Personally, I don't mind the gender imbalance, but I do tend to act more cautiously around women, perhaps because of their underrepresentation and the desire not to inadvertently cause harm. As long as we are "always outnumbered but never outgunned," I'm content.


Q6) How do you manage the work-life balance in the tech industry?

 

Honestly, I don't. Maintaining a healthy work-life balance isn't something I prioritize or can afford. I've been confined to my house since April 2023, and the truth is, I don't feel the need to leave. For me, burnout is just part of the process. Soon-to-be overachievers come to realize that and feel less guilty about neglecting work-life balance. When you're striving to accomplish great things, there's no room for balance. Imagine Ada Lovelace deciding to skip analyzing Babbage's machine for the day to focus on fitness or self-care—absolutely not. Balancing is for normies.

 

Q7) What skills do you believe are most important in today's tech world?

 

Skill 1: Ability to acquire skills on the fly - For instance, I recall simultaneously learning from documentation and teaching by writing courses for Towards AI.

Skill 2: the capability to teach others, means true understanding of a concept, and this is achieved through explaining concepts trough blogging, mentoring, participating in learning groups, and sharing findings.

Skill 3: articulating ideas confidently, which is essential in technology, where the belief that everything is possible drives development.

Skill 4: ‘trust the process’ means accepting errors and trusting the ongoing, never-ending quest of creation, which often begins from chaos.


Q8) Can you share a project or accomplishment that you consider to be the most significant in your career? 

 

Choosing one project or accomplishment as the most significant in my career is challenging because each one has contributed valuable experience points, and if I had to pick, I would highlight Akasha Solutions and my current ongoing project.

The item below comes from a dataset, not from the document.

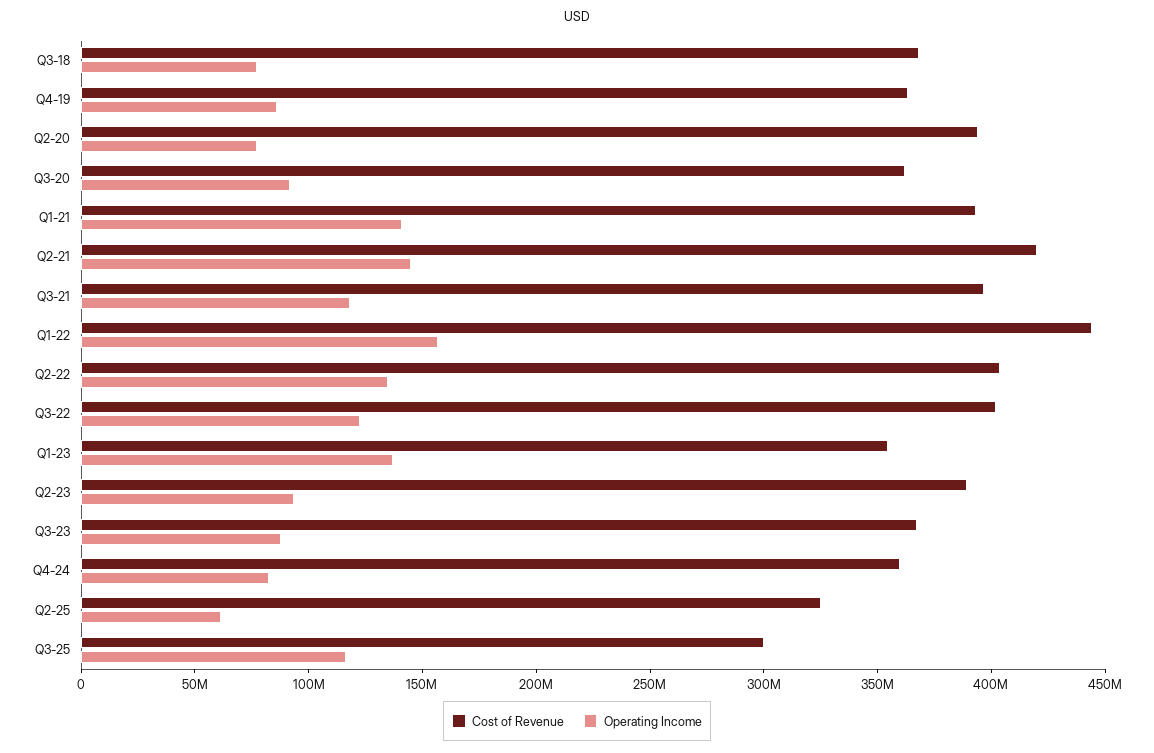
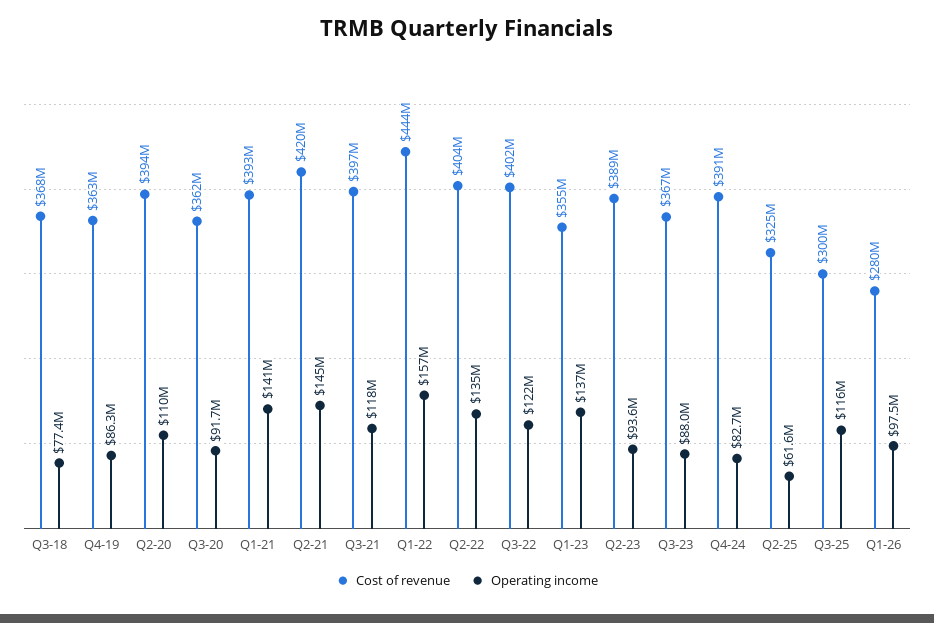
Operating Income, Q2-20: 80000000 -> 110000000
Cost of Revenue, Q4-24: 360000000 -> 391000000
Cost of Revenue, Q1-26: none -> 280000000
Operating Income, Q1-26: none -> 97500000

I

t's not necessarily because of groundbreaking achievements like curing cancer or eradicating poverty,

but rather because of the people I have the pleasure of working with.

Having a trusted Right Hand on the project, being able to speak my mind freely without hesitation or pretence, and being accepted for who you are in the working atmosphere are invaluable experiences that I deeply appreciate and feel grateful for!



Iva, looking at the camara with a black jumper

 

Q9) What are your future goals, and where do you see the tech industry heading in the next few years?

 

My future goal remains unchanged: "We make things work."

Looking ahead, the development of the tech industry must involve more non-tech individuals. We've formed a sort of bubble where we're constantly solving the same set of problems without seeing the bigger picture. It's crucial to include philosophers, thinkers, conceptualists, and artists in the conversation.


The inclusion shouldn't involve forcing them to use the tools we've built; rather, it's about genuinely listening to their thought processes, reasoning, and conclusions after exploring their respective fields extensively. Creating projects that intersect technology with social sciences is essential.


We also need to stop referring to tech product users as "consumers" and cease seeing "content" in everything. Being less money-focused during creation can be incredibly liberating. The industry seems to be moving towards a direction of free energy for all, as suggested by insights from Akasha. Based on my calculations, humanity will continue to overcome its greatest challenges, as life always finds a way.

 

Q10) What advice would you give to other women considering a career in tech?

  1. Own your uniqueness; carve out your own path in this crazy journey of learning.

  2. Chase what sets your soul on fire; dive into the wisdom of books that light up your curiosity.

  3. Forget about society's expectations; set your own standards and live by them.

  4. Get knee-deep in creation; don't be afraid to ditch what doesn't vibe with your vision—because experience is your best teacher.

  5. Break free from your own chains; arm yourself with knowledge, we need you!


Q11) Let's continue the flow... who would you like to read on the Lovelace Series?

 

Gina Romero is your person of interest. She reached me out recently - I’m curious about her path, and I’m sure it’d be an interesting read.